TemanAhok: DPR Tak Ikhlas Ada Calon Perseorangan

Mantan Komisioner KPU yang juga Teman Ahok menyindir DPR terlalu Jakarta sentris dalam penyusunan UU Pemilihan Gubernur, Bupati, Wali Kota.

oleh Putu Merta Surya Putra diperbarui 08 Jun 2016, 17:13 WIB
Diterbitkan 08 Jun 2016, 17:13 WIB
20150725-Dukungan-Ahok-Jakarta1
Warga menunjukan stiker untuk memberikan dukungan untuk Gubernur DKI Jakarta Basuki T Purnama di salah satu mal, Jakarta, (25/7/2015). Teman Ahok adalah nama sekumpulan relawan yang berasal dari berbagai kalangan. (Liputan6.com/Johan Tallo)

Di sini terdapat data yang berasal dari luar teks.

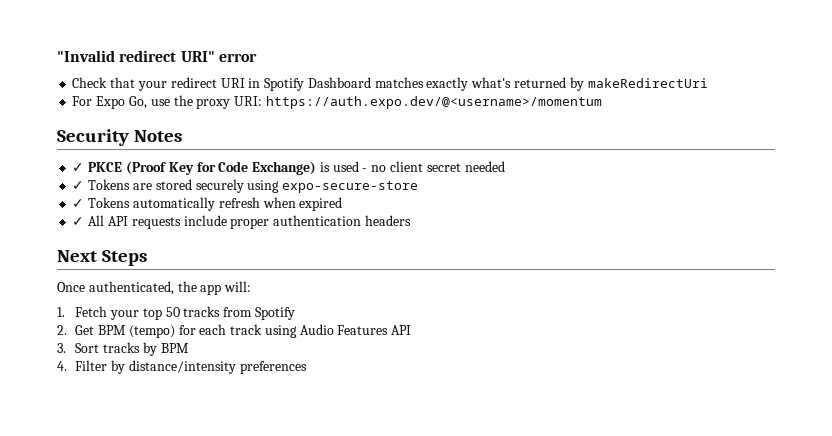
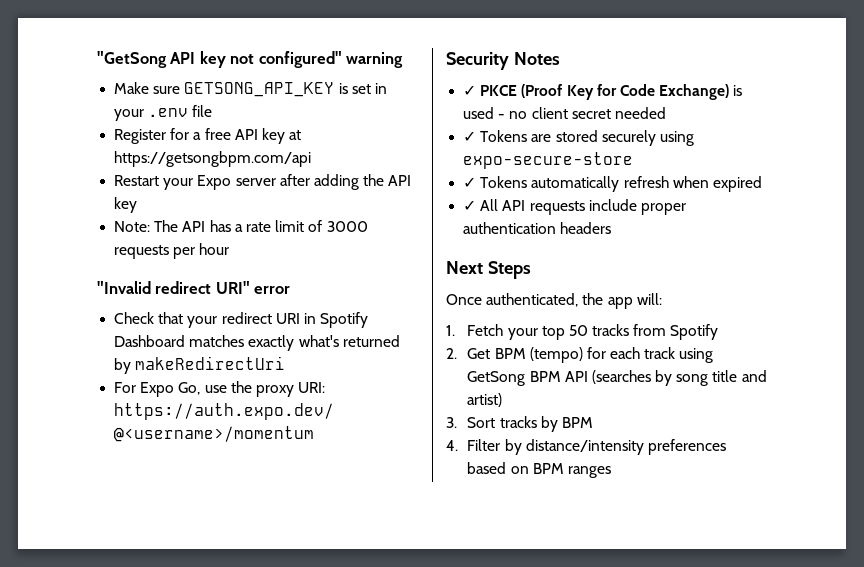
+ "GetSong API key not configured" warning
+ Make sure GETSONG_API_KEY is set in your .env file
+ Register for a free API key at https://getsongbpm.com/api
+ Restart your Expo server after adding the API key
+ Note: The API has a rate limit of 3000 requests per hour
- 2. Get BPM (tempo) for each track using Audio Features API
+ 2. Get BPM (tempo) for each track using GetSong BPM API (searches by song title and artist)
- 4. Filter by distance/intensity preferences
+ 4. Filter by distance/intensity preferences based on BPM ranges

Liputan6.com, Jakarta - DPR telah mengesahkan Undang-Undang Pemilihan Gubernur, Bupati, dan Wali Kota yang baru, pada Kamis 2 Juni 2016. Namun, yang menjadi sorotan adalah Pasal 48, terkait verifikasi dukungan untuk calon kepala daerah yang maju lewat jalur independen.

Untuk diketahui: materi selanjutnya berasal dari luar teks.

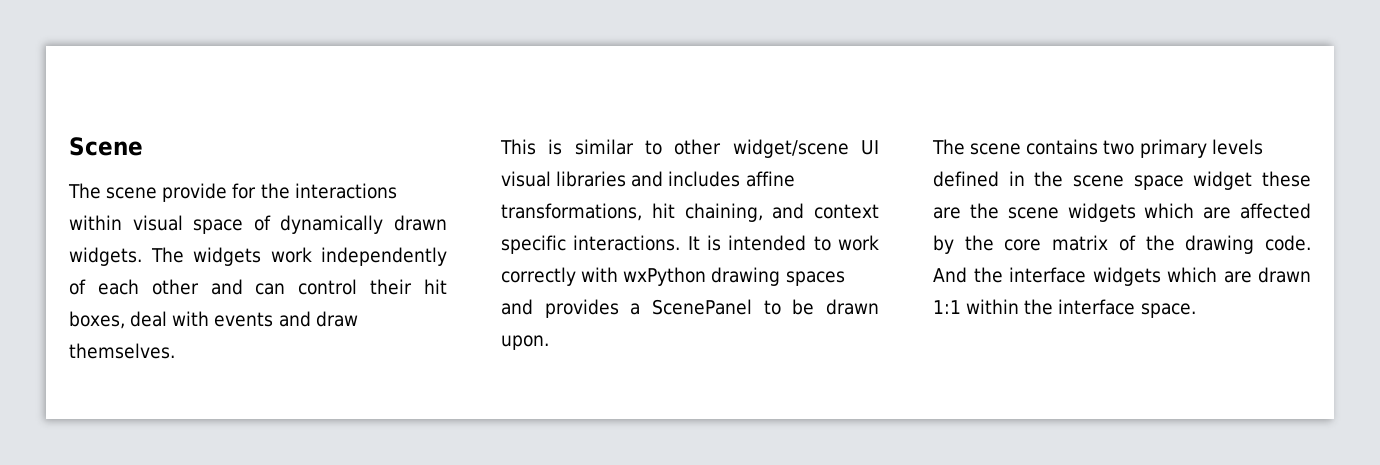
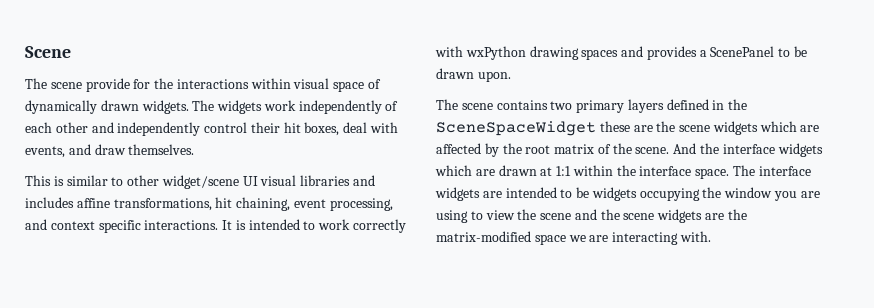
- The widgets work independently of each other and can control their hit boxes, deal with events and draw themselves.
+ The widgets work independently of each other and independently control their hit boxes, deal with events, and draw themselves.
- This is similar to other widget/scene UI visual libraries and includes affine transformations, hit chaining, and context specific interactions.
+ This is similar to other widget/scene UI visual libraries and includes affine transformations, hit chaining, event processing, and context specific interactions.
- The scene contains two primary levels defined in the scene space widget these are the scene widgets which are affected by the core matrix of the drawing code.
+ The scene contains two primary layers defined in the SceneSpaceWidget these are the scene widgets which are affected by the root matrix of the scene.
- And the interface widgets which are drawn 1:1 within the interface space.
+ And the interface widgets which are drawn at 1:1 within the interface space.
+ The interface widgets are intended to be widgets occupying the window you are using to view the scene and the scene widgets are the matrix-modified space we are interacting with.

Menurut TemanAhok, aturan itu menandai DPR tidak ikhlas ada calon kepala daerah yang maju perseorangan.

"DPR tak ikhlas ada calon perseorangan. Sejak perubahan undang-undang sebelumnya, hingga kini ada kecenderungan memperberat syarat calon perseorangan," ucap pendamping ahli bidang administrasi dan regulasi pilkada TemanAhok, I Gusti Putu Artha, kepada Liputan6.com, Rabu (7/6/2016), di Jakarta.

Pasal 48 ayat 3 huruf b menyebutkan, "verifikasi faktual sebagaimana dimaksud pada ayat (2) dan ayat (3), terhadap pendukung calon yang tidak dapat ditemui pada saat verifikasi faktual, pasangan calon diberikan kesempatan untuk menghadirkan pendukung calon yang dimaksud di kantor PPS paling lambat 3 (tiga) hari terhitung sejak PPS tidak dapat menemui pendukung tersebut."

Putu Artha menilai, hal itu tidak menjadi masalah bagi TemanAhok. Namun, dia mempertanyakan parameter untuk mengetahui Panitia Pemungutan Suara (PPS) telah memverifikasi semua pendukung Ahok-Heru.

"Kita bisa penuhi ketentuan itu. Namun yang jadi soal apa parameter bahwa pendukung calon benar-benar sudah ditemui verifikator PPS?" ungkap Putu Artha.

Dia pun menyindir DPR yang dinilai terlalu genit, lantaran telalu mengatur secara rinci dan terlalu Jakarta sentris.

"DPR terlalu genit, harus mengatur secara rinci. Terlalu Jakarta sentris. Aturan itu bisa jadi problem bagi calon perseorangan di Papua, Papua Barat, Maluku dan daerah yg geografisnya sulit," ungkap Putu Artha.

Dia pun tak sepakat dengan Pasal 9 ayat 1 UU Pilkada terkait tugas dan wewenang Komisi Pemilihan Umum (KPU). Pasal itu menyebutkan, "menyusun dan menetapkan PKPU dan pedoman teknis pemilihan setelah berkonsultasi dengan DPR dan pemerintah dalam RDP (Rapat Dengar Pendapat) yang keputusannya mengikat." Menurut Putu Artha, hal tersebut menganggu independensi KPU.

"Proses konsultasi saja sudah menganggu independensi KPU. Apalagi memaksa KPU wajib menjalankan hasil konsultasi. Ini pasal yang rada aneh. KPU seakan jadi subordinat DPR dan terbelenggu," tutur Putu Artha yang pernah menjabat sebagai Komisioner KPU itu.